Auch zum Ukraine-Krieg äußerte er sich – und sagte kürzlich in einem Interview mit der Zeit, nicht „alle Schuld“ liege beim russischen Präsidenten Wladimir Putin. Er habe schon 2014 „ernste Zweifel an dem Vorhaben geäußert, die Ukraine einzuladen, der NATO beizutreten“, sagte Kissinger. „Damit begann eine Reihe von Ereignissen, die in dem Krieg kulminiert sind.“ Jetzt aber sei es besser für den Westen, „die Ukraine in die NATO aufzunehmen“, fügte die Diplomatie-Legende hinzu. Ein Ratschlag, der insbesondere in Kiew sehr gerne gehört werden dürfte. (AFP)

Phil
31. Mai 2023 - 16.17

@liah Stimmt, da haben Sie Recht. Auslöser war die überraschende Erklärung der ukrainischen Regierung im November 2013, das geplante Assoziierungsabkommen mit der Europäischen Union nicht unterzeichnen zu wollen. Die Demonstranten auf dem Maidan forderten die Amtsenthebung von Präsident Wiktor Janukowytsch, welcher Ende Februar 2014 das Land verließ. Nach der Amtsenthebung von Janukowytsch wurde Oleksandr Turtschynow Übergangspresident bis zur Amtseinsetzung von Petro Poroschenko als Präsident der Ukraine im Juni 2014.

liah1elin2
30. Mai 2023 - 14.48

@phil Um es richtig einzuordnen, 2014 wurde Janukowitsch gestürzt und ist nach Russland geflohen.

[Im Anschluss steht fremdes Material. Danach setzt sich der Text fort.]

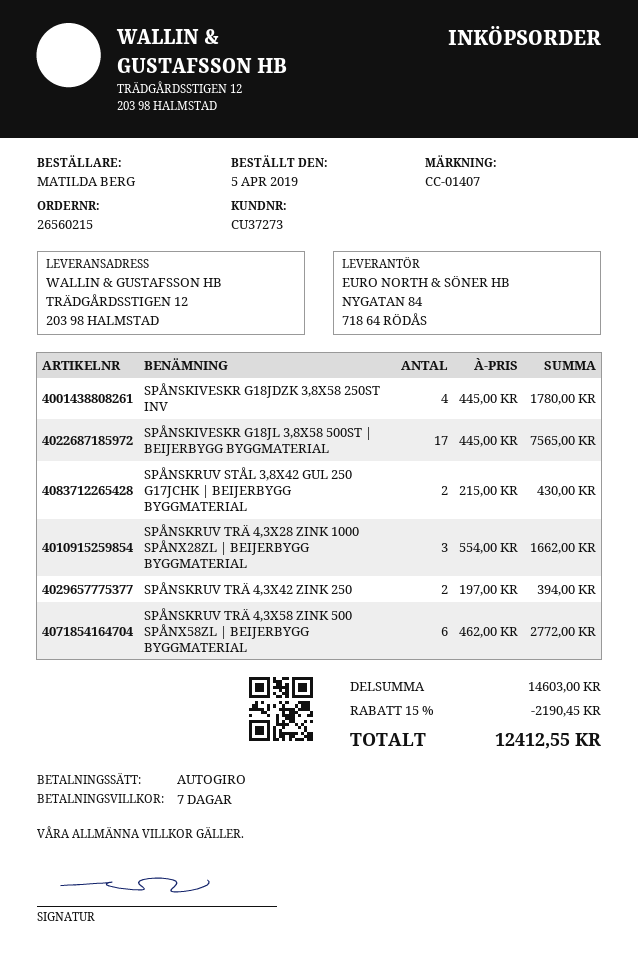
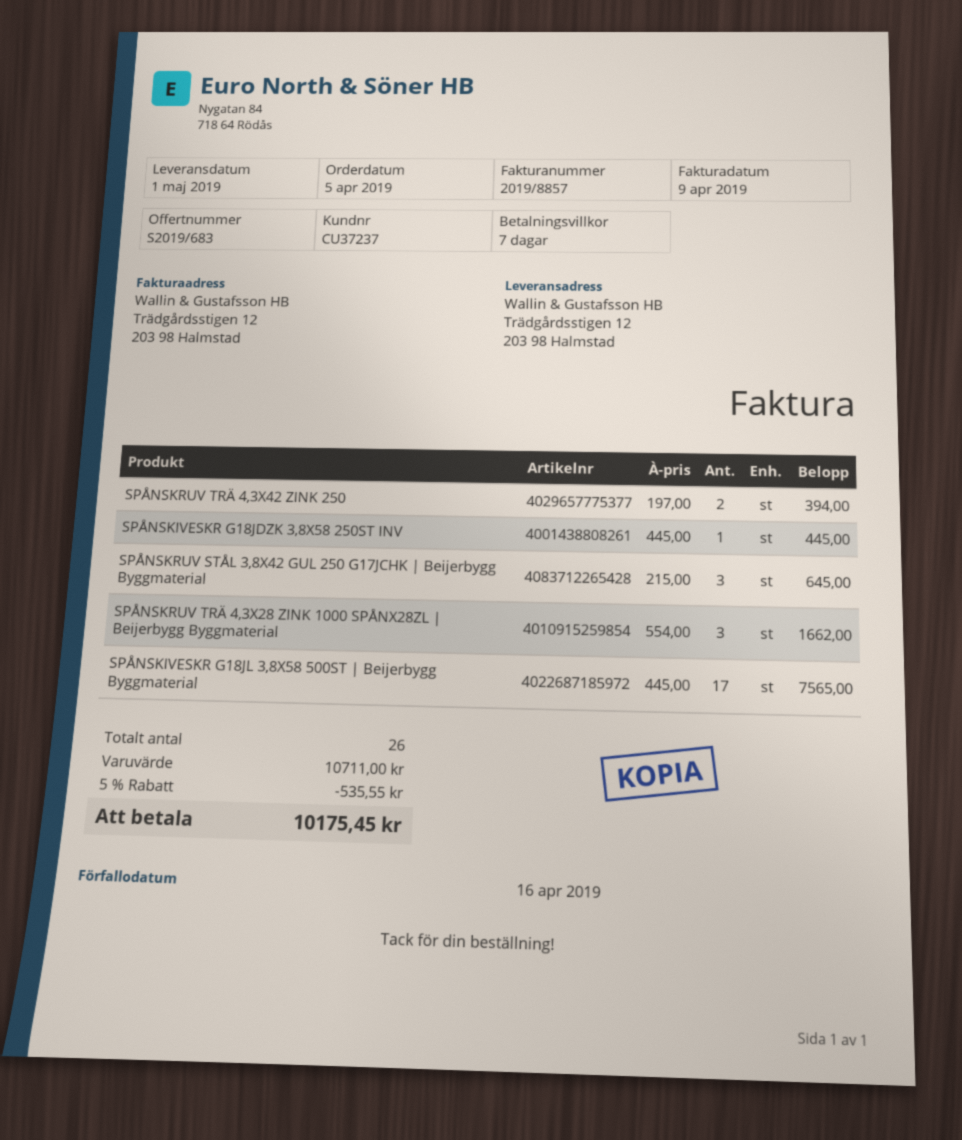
customer number: CU37273 -> CU37237
SPÅNSKIVESKR G18JDZK 3,8X58 250ST INV: 4 x 445.00 = 1780.00 -> 1 x 445.00 = 445.00
SPÅNSKRUV STÅL 3,8X42 GUL 250 G17JCHK | BEIJERBYGG BYGGMATERIAL: 2 x 215.00 = 430.00 -> 3 x 215.00 = 645.00
SPÅNSKRUV TRÄ 4,3X58 ZINK 500 SPÅNX58ZL | BEIJERBYGG BYGGMATERIAL: 6 x 462.00 = 2772.00 -> none
subtotal: 14603.00 -> 10711.00
discount: 15% = 2190.45 -> 5% = 535.55
total: 12412.55 -> 10175.45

Und ja, Mr Kissinger ist eine interessante, einflussreiche Person und lässt immer mal seine persönliche Meinung verlauten. Für den Verzicht auf Atomwaffen erhielten Belarus, Kasachstan und die Ukraine 1994 im Budapester Memorandum die Garantie der territoralen Unversehtheit, vor allem garantiert durch Russland und die USA. Jelzin wehrte sich gegen eine Natomitgliedschaft, eine Haltung die er 1997 aufgab. Russland verzichtete auf ein Veto, sollten ehemalige Sowjetrepubliken Natomitglied werden. Quelle SWR2 vom 5.12.1994 und 27.5.1997. Das ist eben auch Bestandteil in dieser unsäglichen Tragödie in der Ukraine und Herr Kissinger weiss dies ohne Zweifel auch.

Phil
29. Mai 2023 - 6.29

Nach lesen von dem Artikel wird man in seiner eigenen Meinung bestätigt, dass die Amerikaner bias CIA an vielen politischen Querelen in aller Welt schuld sind. So auch am Maidan Putsch 2014 gegen Poroschenko. Wie stand in der Washington Post: zu lesen "Kissinger says Ukraine should cede territory to Russia to end war" Worte eines weisen Mannes!